Data extracted from a collection:
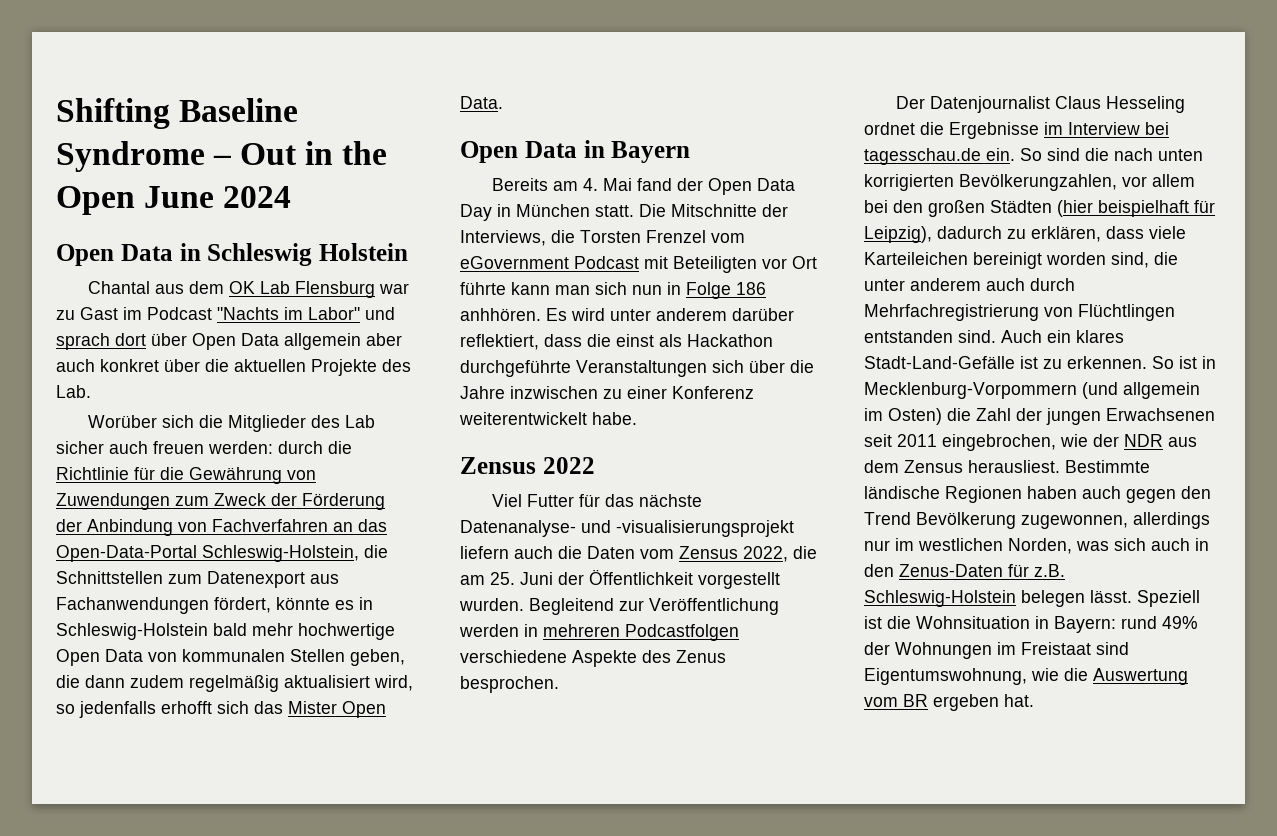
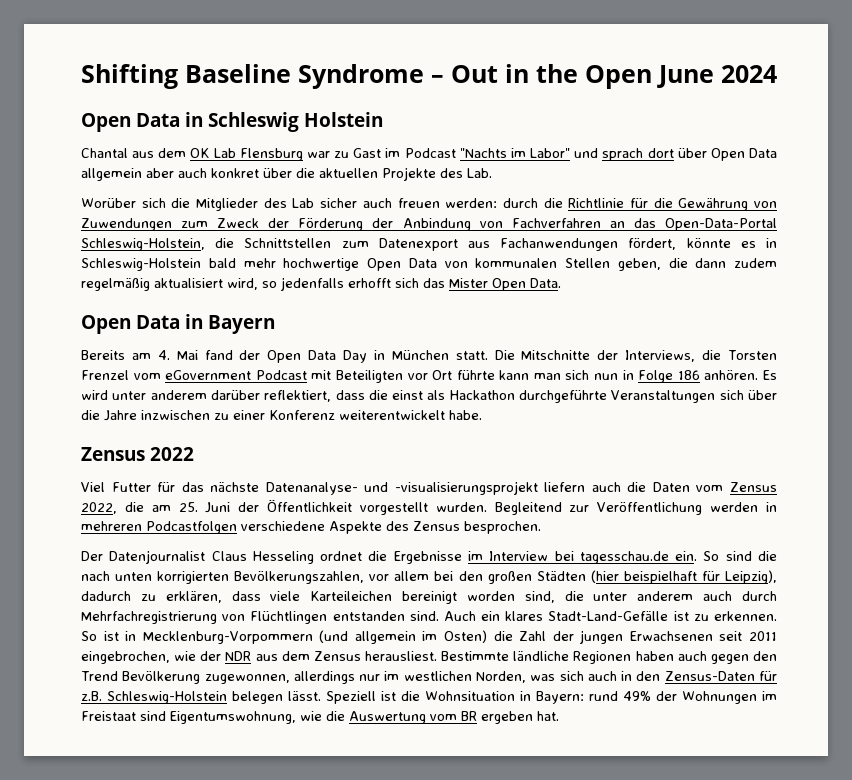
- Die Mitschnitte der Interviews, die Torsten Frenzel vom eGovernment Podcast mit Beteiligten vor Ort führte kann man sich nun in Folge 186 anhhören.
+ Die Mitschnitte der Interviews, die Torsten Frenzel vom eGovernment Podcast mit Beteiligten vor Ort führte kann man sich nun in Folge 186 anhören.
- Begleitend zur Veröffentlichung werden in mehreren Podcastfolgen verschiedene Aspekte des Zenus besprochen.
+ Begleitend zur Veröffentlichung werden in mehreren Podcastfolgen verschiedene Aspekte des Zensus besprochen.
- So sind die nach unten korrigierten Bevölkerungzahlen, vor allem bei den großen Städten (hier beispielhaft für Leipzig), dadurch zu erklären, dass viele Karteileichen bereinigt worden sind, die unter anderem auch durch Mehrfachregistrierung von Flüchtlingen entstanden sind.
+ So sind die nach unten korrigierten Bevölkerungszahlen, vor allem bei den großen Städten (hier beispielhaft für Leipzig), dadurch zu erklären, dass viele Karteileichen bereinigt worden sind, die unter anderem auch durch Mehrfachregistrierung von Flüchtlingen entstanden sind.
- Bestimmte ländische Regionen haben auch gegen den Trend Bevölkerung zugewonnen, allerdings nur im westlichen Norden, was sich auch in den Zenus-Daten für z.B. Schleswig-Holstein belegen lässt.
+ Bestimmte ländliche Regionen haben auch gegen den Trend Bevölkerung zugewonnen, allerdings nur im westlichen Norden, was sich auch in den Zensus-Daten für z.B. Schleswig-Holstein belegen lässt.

==

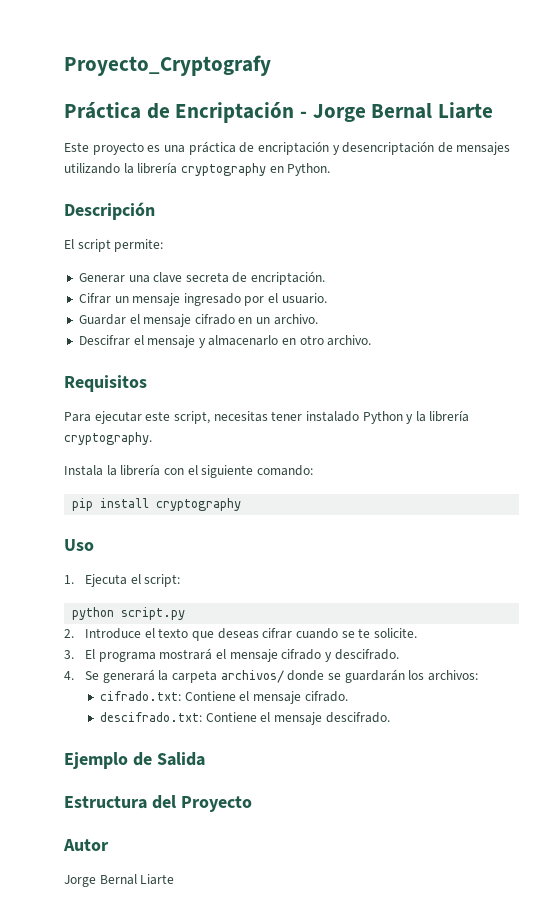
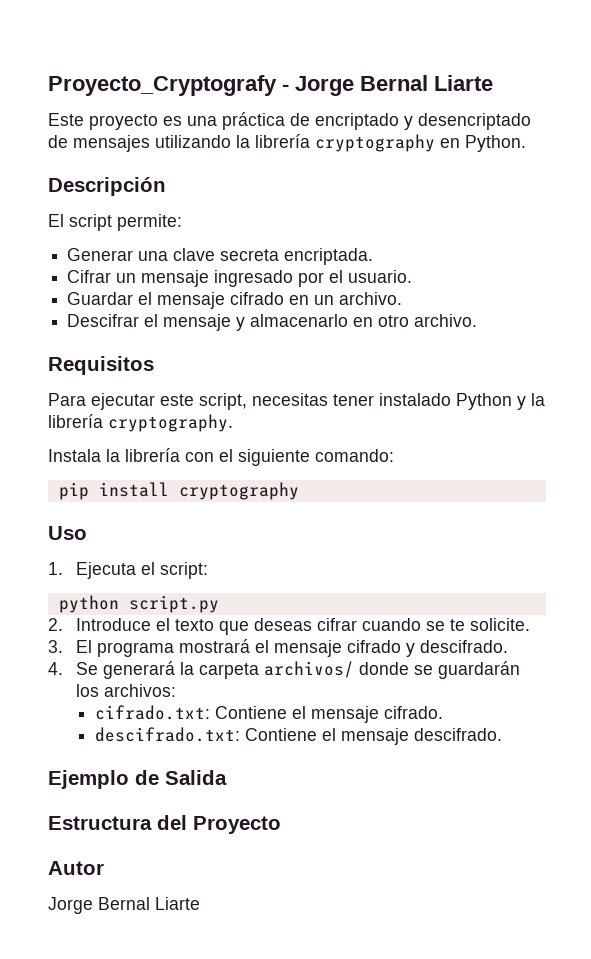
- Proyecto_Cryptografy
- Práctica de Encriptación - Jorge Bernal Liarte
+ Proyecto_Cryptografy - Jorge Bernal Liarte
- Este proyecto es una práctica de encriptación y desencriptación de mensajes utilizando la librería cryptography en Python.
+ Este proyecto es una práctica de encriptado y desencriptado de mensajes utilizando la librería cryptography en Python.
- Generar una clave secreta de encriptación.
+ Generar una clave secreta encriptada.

==

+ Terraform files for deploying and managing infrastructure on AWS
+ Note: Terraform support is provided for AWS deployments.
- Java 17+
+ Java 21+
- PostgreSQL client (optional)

=== YOUR GOAL ===
Which lines hold the string "mensajes"? Copy all of them from the data above.

=== SOLUTION FOR THIS TASK ===
- Este proyecto es una práctica de encriptación y desencriptación de mensajes utilizando la librería cryptography en Python.
+ Este proyecto es una práctica de encriptado y desencriptado de mensajes utilizando la librería cryptography en Python.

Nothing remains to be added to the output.